BEGIN

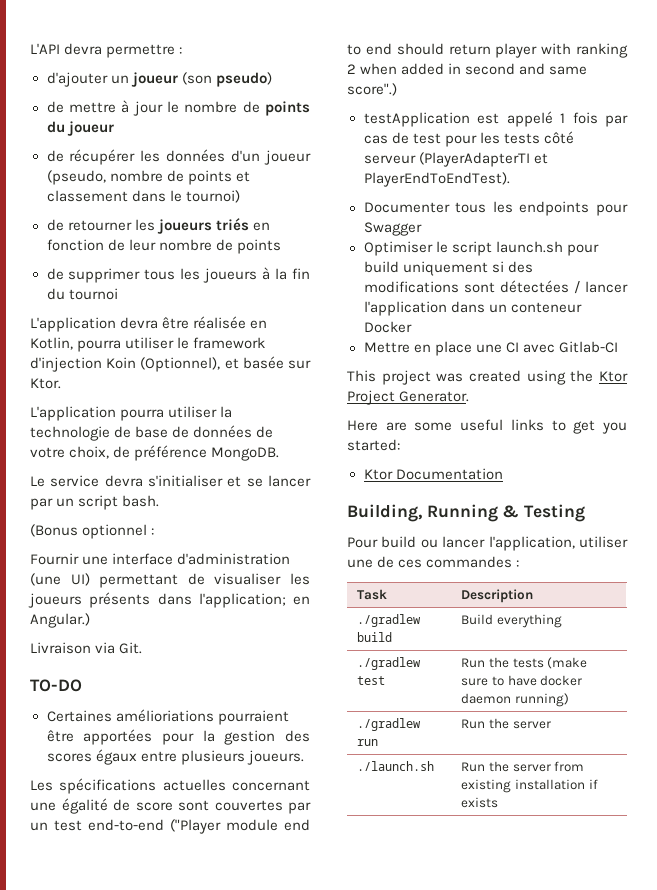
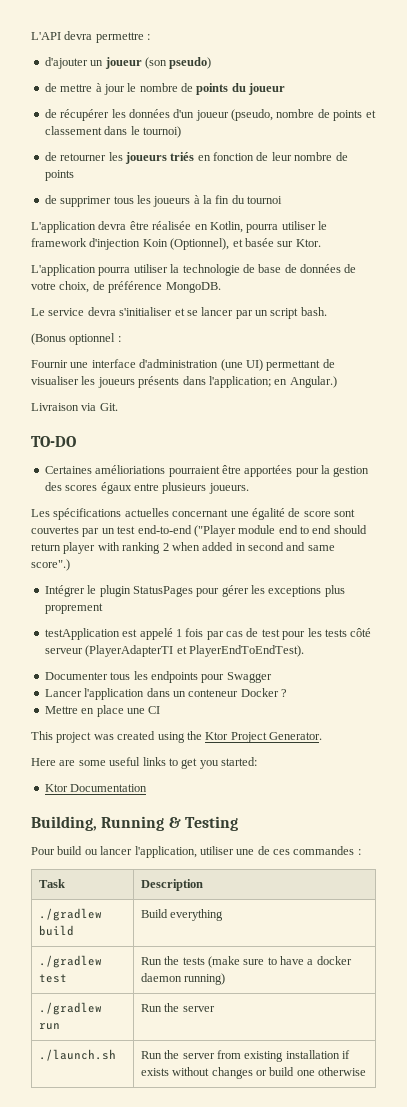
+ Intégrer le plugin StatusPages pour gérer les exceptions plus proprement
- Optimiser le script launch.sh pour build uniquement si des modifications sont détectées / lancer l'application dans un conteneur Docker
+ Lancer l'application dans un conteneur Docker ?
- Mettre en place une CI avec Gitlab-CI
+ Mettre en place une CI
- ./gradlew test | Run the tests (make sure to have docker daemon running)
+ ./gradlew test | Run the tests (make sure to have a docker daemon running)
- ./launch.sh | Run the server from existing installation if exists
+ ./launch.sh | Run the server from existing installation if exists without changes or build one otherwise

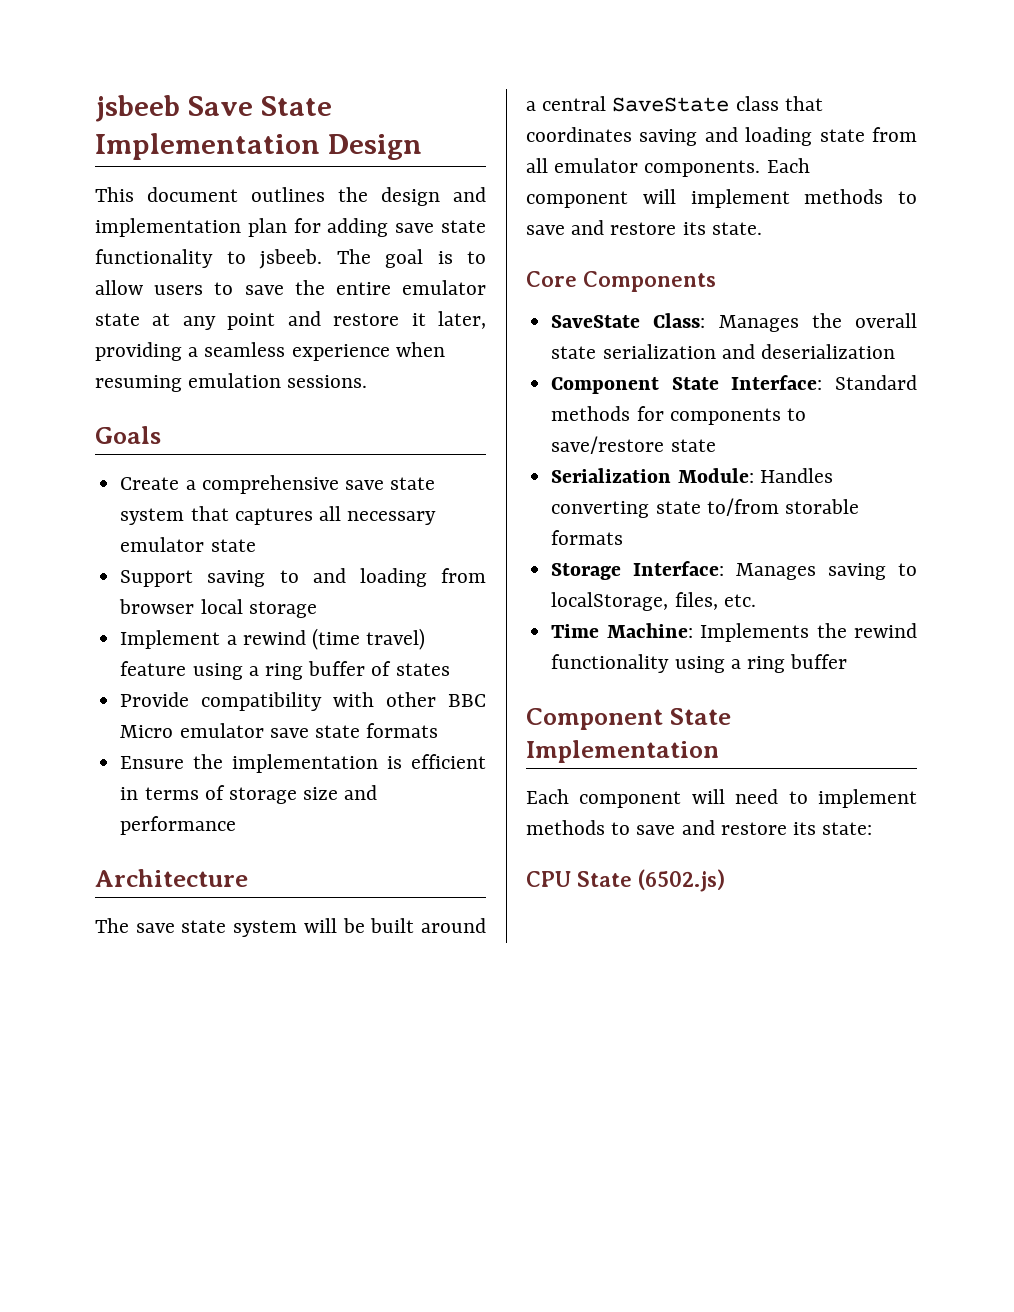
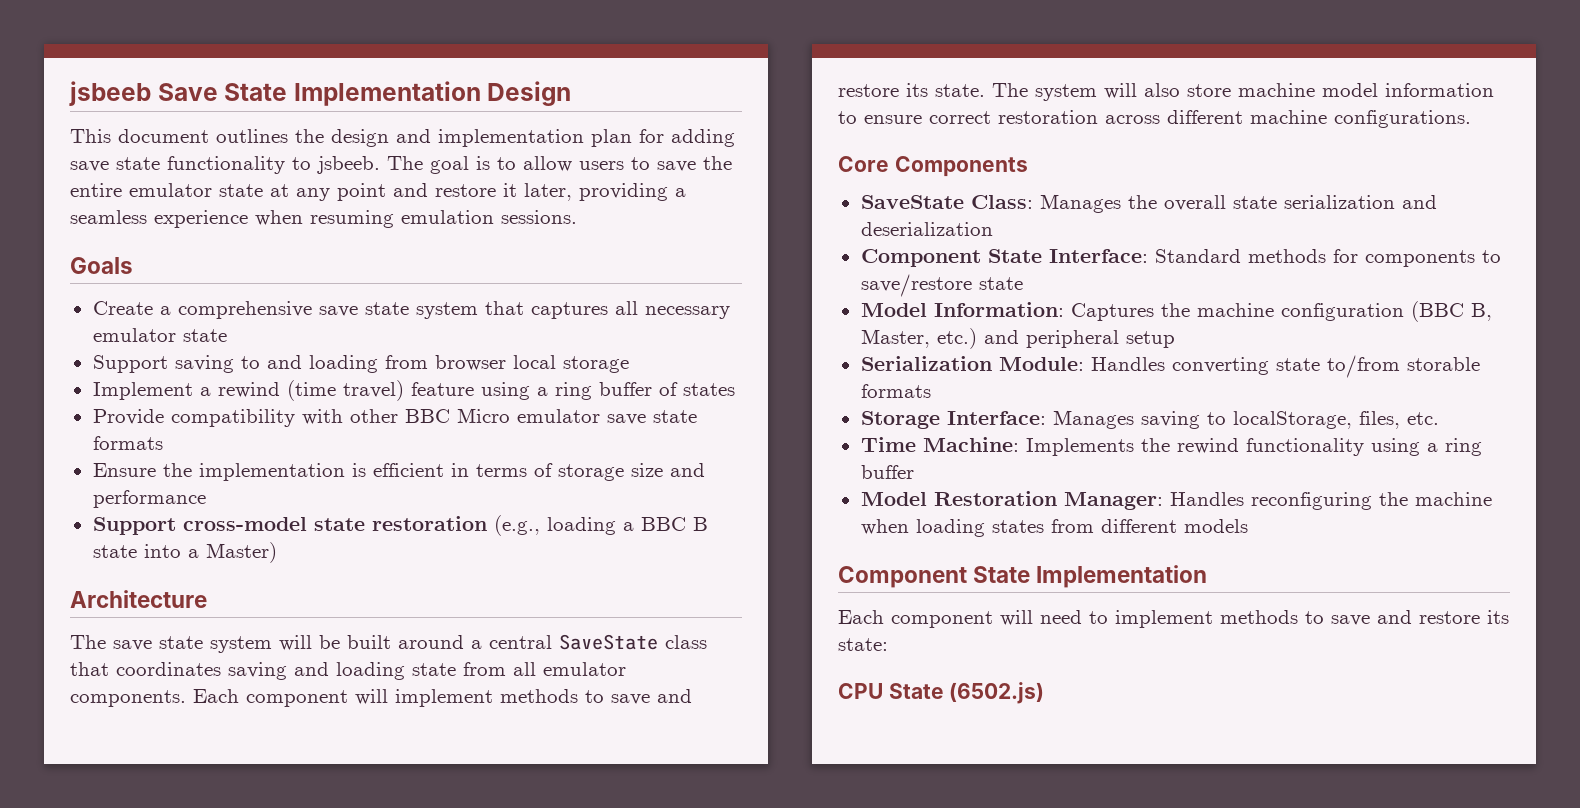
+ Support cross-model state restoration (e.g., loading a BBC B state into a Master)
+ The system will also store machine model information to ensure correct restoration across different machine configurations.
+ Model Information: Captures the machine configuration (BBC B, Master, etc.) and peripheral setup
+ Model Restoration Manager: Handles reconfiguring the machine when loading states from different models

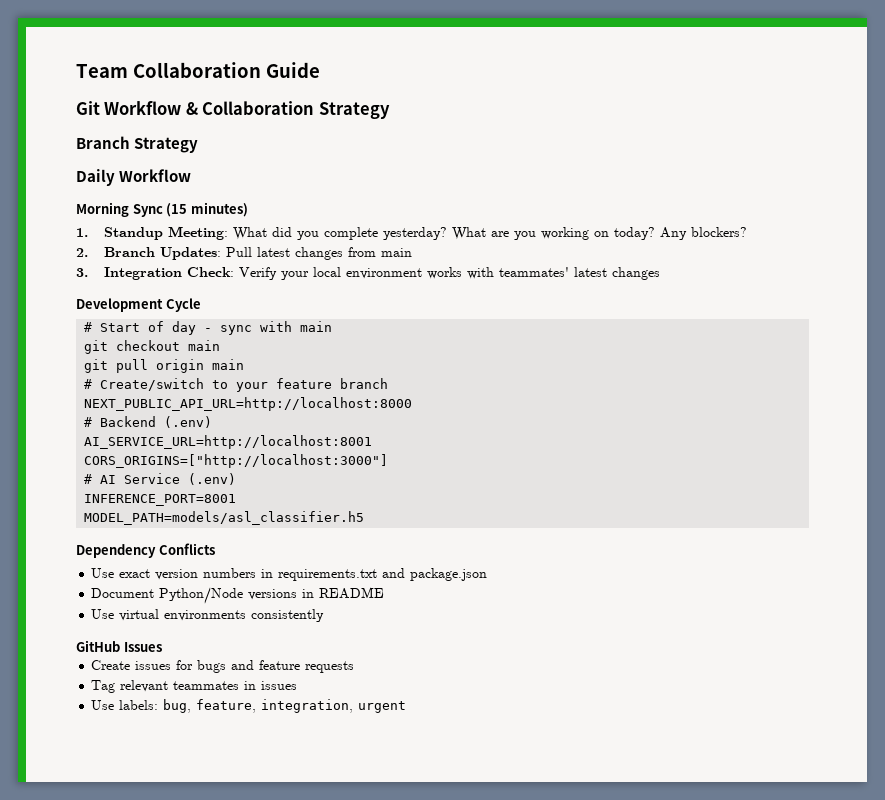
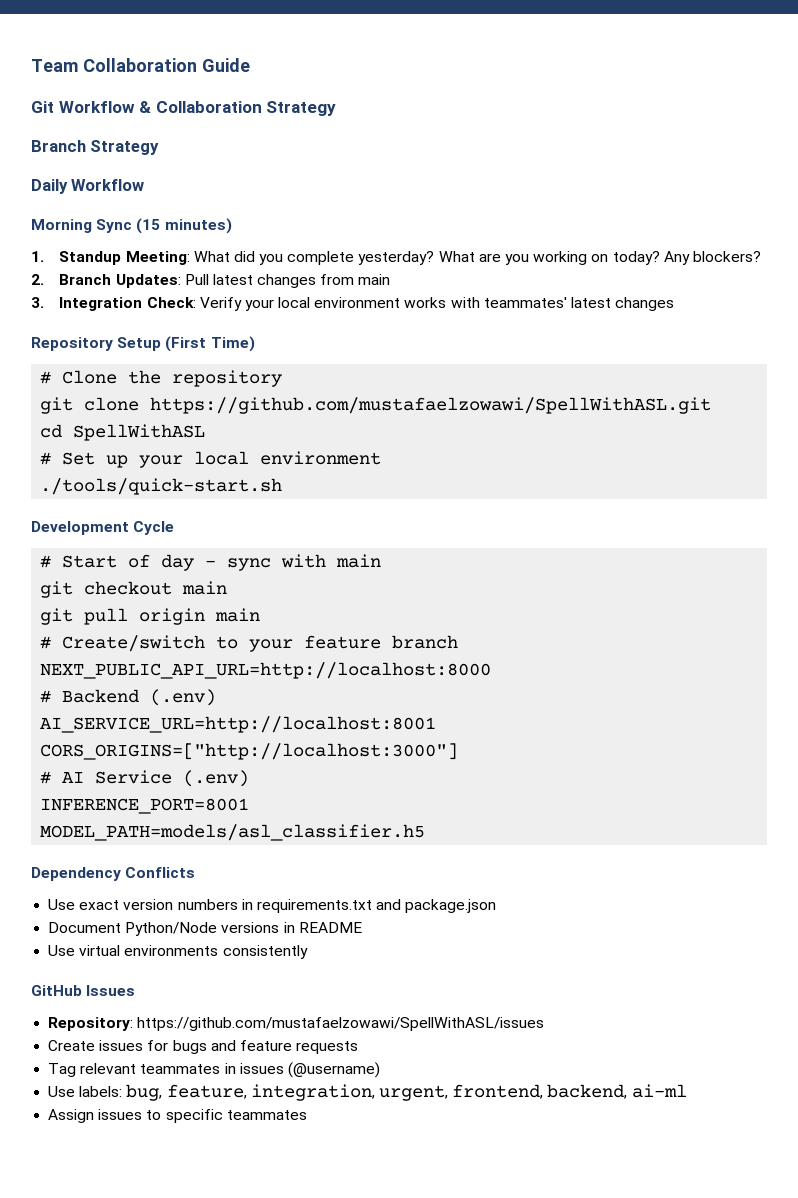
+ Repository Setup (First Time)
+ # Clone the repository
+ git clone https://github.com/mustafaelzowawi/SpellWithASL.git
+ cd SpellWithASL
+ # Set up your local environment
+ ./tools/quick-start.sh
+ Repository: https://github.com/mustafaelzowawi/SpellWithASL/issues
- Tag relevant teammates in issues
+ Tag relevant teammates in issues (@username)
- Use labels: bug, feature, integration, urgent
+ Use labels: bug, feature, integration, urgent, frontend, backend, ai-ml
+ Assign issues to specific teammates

END

*TASK OBJECTIVE*.
Nothing may be altered when you restate the records, but every picture must be dropped.

*YOUR RESPONSE*.
+ Intégrer le plugin StatusPages pour gérer les exceptions plus proprement
- Optimiser le script launch.sh pour build uniquement si des modifications sont détectées / lancer l'application dans un conteneur Docker
+ Lancer l'application dans un conteneur Docker ?
- Mettre en place une CI avec Gitlab-CI
+ Mettre en place une CI
- ./gradlew test | Run the tests (make sure to have docker daemon running)
+ ./gradlew test | Run the tests (make sure to have a docker daemon running)
- ./launch.sh | Run the server from existing installation if exists
+ ./launch.sh | Run the server from existing installation if exists without changes or build one otherwise

+ Support cross-model state restoration (e.g., loading a BBC B state into a Master)
+ The system will also store machine model information to ensure correct restoration across different machine configurations.
+ Model Information: Captures the machine configuration (BBC B, Master, etc.) and peripheral setup
+ Model Restoration Manager: Handles reconfiguring the machine when loading states from different models

+ Repository Setup (First Time)
+ # Clone the repository
+ git clone https://github.com/mustafaelzowawi/SpellWithASL.git
+ cd SpellWithASL
+ # Set up your local environment
+ ./tools/quick-start.sh
+ Repository: https://github.com/mustafaelzowawi/SpellWithASL/issues
- Tag relevant teammates in issues
+ Tag relevant teammates in issues (@username)
- Use labels: bug, feature, integration, urgent
+ Use labels: bug, feature, integration, urgent, frontend, backend, ai-ml
+ Assign issues to specific teammates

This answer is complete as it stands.